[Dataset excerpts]
··········

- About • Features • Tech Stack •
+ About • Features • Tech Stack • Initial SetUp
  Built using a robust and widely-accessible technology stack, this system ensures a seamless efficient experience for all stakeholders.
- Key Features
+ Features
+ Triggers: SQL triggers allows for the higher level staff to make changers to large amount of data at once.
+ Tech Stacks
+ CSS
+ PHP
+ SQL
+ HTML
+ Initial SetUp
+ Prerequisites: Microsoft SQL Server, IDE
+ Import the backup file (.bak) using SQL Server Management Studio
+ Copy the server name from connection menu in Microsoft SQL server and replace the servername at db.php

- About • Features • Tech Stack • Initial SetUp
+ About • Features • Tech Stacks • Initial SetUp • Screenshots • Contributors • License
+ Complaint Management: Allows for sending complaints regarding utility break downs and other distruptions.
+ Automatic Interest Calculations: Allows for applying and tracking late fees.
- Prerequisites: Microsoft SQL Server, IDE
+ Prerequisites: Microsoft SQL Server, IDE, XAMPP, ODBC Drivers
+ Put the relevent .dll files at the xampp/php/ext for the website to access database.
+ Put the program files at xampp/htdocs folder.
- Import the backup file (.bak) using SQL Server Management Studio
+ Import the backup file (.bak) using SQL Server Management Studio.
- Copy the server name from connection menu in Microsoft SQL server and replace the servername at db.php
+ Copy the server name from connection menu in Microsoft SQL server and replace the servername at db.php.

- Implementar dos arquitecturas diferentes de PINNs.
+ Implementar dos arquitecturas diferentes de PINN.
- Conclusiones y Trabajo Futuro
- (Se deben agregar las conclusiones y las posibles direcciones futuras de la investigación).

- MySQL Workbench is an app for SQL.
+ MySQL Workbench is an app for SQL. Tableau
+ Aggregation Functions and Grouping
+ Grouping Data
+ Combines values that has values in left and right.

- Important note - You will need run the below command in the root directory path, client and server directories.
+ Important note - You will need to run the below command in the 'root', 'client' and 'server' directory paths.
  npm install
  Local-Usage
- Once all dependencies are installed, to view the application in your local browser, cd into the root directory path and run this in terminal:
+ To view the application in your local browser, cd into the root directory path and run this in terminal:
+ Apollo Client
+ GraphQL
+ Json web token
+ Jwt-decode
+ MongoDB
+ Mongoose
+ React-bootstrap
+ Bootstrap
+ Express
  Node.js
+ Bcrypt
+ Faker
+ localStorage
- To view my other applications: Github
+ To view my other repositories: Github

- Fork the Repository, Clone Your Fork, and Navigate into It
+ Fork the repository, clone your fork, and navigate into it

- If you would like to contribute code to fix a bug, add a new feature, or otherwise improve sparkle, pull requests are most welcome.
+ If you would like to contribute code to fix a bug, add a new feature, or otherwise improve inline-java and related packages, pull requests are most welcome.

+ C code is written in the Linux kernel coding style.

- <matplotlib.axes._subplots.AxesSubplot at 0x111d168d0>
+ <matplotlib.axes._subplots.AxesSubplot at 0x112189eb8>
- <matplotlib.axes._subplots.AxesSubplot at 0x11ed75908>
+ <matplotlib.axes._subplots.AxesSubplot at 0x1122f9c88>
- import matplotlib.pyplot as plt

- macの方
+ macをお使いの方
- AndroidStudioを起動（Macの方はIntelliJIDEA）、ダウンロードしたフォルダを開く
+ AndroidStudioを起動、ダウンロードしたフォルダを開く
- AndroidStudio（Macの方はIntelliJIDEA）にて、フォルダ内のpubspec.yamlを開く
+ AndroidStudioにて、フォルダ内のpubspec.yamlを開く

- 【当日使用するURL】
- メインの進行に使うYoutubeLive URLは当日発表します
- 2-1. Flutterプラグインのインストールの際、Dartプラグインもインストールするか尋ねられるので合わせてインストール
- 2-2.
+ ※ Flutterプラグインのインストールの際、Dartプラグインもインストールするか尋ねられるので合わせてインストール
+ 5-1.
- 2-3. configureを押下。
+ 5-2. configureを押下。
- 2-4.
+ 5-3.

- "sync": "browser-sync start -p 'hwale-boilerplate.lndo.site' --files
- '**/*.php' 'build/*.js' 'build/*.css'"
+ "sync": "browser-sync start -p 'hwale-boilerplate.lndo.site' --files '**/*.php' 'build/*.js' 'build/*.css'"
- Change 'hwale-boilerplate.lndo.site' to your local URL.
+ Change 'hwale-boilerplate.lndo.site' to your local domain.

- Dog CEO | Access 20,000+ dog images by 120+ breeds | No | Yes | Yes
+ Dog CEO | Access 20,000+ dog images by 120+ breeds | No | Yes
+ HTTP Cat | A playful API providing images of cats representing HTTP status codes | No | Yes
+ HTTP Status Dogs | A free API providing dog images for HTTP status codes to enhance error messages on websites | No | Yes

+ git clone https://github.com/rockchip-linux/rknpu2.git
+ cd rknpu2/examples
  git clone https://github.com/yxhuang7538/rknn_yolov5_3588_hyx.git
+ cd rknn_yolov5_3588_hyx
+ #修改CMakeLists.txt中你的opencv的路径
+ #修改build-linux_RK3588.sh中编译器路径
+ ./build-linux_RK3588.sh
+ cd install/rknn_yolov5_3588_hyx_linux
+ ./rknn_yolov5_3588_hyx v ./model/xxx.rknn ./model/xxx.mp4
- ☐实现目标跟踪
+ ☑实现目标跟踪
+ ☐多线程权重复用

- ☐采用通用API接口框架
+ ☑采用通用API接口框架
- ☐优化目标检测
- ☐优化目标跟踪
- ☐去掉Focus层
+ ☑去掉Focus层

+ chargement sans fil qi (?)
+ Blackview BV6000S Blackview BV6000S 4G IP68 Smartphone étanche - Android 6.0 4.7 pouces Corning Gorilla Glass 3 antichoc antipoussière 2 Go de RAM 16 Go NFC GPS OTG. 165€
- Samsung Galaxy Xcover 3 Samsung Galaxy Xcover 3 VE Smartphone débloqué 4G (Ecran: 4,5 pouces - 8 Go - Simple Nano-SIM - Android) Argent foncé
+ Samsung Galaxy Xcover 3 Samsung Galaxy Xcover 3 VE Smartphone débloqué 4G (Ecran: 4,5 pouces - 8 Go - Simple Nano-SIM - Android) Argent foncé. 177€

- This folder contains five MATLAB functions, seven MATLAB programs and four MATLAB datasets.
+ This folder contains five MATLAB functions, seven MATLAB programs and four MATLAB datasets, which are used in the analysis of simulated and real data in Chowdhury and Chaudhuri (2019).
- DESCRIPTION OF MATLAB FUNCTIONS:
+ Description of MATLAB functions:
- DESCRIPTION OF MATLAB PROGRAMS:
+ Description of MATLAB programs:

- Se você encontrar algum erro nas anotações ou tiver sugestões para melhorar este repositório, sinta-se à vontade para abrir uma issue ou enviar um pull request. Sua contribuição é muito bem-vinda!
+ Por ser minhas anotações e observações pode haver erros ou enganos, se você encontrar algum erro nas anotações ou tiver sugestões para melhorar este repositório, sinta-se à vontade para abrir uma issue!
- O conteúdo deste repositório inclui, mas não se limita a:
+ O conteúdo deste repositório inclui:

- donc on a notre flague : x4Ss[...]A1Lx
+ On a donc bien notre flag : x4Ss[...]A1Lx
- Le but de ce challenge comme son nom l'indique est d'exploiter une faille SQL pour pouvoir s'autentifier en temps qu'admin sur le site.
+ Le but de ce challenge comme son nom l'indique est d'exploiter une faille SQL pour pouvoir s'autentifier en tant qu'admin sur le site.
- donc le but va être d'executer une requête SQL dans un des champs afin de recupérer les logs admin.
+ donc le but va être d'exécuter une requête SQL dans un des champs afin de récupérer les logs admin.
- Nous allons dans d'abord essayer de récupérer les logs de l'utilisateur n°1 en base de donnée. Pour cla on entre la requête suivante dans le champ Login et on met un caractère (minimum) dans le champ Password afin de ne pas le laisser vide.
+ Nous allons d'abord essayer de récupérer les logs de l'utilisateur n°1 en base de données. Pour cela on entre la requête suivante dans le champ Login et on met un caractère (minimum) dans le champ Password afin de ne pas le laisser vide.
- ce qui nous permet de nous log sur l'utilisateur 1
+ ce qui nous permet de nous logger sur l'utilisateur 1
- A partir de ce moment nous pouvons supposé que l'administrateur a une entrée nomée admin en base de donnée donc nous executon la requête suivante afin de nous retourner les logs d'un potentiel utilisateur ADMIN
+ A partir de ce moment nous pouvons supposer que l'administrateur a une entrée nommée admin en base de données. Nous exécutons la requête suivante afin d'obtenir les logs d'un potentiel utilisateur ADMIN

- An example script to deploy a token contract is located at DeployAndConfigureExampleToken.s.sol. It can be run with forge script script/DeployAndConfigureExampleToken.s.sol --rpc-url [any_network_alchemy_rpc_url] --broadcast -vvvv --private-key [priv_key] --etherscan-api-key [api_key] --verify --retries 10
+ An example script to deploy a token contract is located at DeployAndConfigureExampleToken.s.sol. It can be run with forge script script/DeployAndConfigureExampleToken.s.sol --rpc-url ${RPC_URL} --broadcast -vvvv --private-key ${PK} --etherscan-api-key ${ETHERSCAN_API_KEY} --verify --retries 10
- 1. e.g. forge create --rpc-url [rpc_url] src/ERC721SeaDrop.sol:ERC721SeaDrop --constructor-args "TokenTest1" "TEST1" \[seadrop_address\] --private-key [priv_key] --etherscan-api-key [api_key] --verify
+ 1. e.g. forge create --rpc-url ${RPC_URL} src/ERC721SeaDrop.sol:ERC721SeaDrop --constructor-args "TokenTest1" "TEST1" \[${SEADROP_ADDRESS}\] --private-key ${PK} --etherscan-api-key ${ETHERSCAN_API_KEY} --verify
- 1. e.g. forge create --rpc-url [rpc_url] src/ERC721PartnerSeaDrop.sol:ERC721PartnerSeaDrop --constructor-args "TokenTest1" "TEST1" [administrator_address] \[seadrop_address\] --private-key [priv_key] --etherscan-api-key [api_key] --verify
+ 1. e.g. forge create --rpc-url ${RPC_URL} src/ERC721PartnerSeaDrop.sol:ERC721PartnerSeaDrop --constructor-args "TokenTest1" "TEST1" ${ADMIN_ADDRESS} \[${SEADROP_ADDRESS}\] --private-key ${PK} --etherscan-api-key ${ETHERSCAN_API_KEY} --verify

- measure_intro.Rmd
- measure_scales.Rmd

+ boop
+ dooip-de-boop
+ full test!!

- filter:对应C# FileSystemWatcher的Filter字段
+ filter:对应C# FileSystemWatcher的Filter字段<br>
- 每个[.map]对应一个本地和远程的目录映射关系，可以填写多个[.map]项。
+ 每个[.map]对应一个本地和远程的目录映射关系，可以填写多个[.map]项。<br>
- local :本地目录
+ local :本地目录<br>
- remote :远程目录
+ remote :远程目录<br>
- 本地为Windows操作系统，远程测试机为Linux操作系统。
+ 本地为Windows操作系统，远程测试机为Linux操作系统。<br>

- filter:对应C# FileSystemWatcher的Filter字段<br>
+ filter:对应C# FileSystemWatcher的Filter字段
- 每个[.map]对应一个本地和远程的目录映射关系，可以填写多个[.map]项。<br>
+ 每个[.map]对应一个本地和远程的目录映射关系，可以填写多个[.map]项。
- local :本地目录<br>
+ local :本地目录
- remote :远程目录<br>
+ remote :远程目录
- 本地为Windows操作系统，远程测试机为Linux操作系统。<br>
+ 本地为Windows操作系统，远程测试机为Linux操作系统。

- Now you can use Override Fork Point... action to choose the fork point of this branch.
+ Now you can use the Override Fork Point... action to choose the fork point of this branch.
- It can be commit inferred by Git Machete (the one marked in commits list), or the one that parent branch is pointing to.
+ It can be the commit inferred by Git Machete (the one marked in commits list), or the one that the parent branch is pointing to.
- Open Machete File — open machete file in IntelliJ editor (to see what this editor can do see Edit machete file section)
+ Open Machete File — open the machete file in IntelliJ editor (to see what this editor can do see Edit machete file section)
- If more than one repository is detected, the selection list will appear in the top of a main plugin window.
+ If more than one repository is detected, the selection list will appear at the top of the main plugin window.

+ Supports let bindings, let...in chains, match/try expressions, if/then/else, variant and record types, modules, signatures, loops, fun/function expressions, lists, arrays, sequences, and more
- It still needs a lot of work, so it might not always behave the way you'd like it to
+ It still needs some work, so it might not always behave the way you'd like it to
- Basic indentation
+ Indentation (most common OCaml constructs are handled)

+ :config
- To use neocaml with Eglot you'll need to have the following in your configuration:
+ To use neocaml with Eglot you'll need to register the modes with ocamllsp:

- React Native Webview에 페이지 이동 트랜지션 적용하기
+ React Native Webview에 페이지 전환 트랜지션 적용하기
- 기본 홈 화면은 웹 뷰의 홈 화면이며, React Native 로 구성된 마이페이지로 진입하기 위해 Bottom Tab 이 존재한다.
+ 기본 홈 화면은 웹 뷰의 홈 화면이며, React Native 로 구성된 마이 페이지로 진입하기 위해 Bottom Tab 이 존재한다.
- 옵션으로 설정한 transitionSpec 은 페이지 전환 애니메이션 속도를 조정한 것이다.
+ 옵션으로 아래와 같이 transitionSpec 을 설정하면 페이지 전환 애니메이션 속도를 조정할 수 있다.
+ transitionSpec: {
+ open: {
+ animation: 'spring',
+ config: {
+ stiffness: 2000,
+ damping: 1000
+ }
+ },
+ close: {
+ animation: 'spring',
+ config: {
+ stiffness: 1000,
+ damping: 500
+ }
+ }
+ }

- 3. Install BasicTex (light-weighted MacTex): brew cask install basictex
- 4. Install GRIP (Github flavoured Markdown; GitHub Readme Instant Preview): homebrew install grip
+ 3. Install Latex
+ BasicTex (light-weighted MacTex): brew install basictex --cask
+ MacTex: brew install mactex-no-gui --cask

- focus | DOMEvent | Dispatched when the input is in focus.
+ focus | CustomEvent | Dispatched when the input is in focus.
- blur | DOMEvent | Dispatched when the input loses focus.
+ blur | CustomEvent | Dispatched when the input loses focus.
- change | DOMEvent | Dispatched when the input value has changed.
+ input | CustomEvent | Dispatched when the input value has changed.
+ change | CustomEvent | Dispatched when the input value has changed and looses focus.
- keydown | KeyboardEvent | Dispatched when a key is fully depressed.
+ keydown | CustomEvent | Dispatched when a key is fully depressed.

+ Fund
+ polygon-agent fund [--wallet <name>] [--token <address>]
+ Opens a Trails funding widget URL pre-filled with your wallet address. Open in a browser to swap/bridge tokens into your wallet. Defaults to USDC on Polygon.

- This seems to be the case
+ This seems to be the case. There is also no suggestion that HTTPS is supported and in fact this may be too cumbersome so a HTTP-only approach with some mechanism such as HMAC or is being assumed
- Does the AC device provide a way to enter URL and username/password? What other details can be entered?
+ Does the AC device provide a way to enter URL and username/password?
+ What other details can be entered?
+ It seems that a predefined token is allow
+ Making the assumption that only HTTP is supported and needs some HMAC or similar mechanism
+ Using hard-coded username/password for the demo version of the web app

··········

- _ABOUT THIS EXERCISE_
Among the lines of the data, identify those with the word "pointing". Copy each of them.

- _ANSWER FOR THE TASK_
- It can be commit inferred by Git Machete (the one marked in commits list), or the one that parent branch is pointing to.
+ It can be the commit inferred by Git Machete (the one marked in commits list), or the one that the parent branch is pointing to.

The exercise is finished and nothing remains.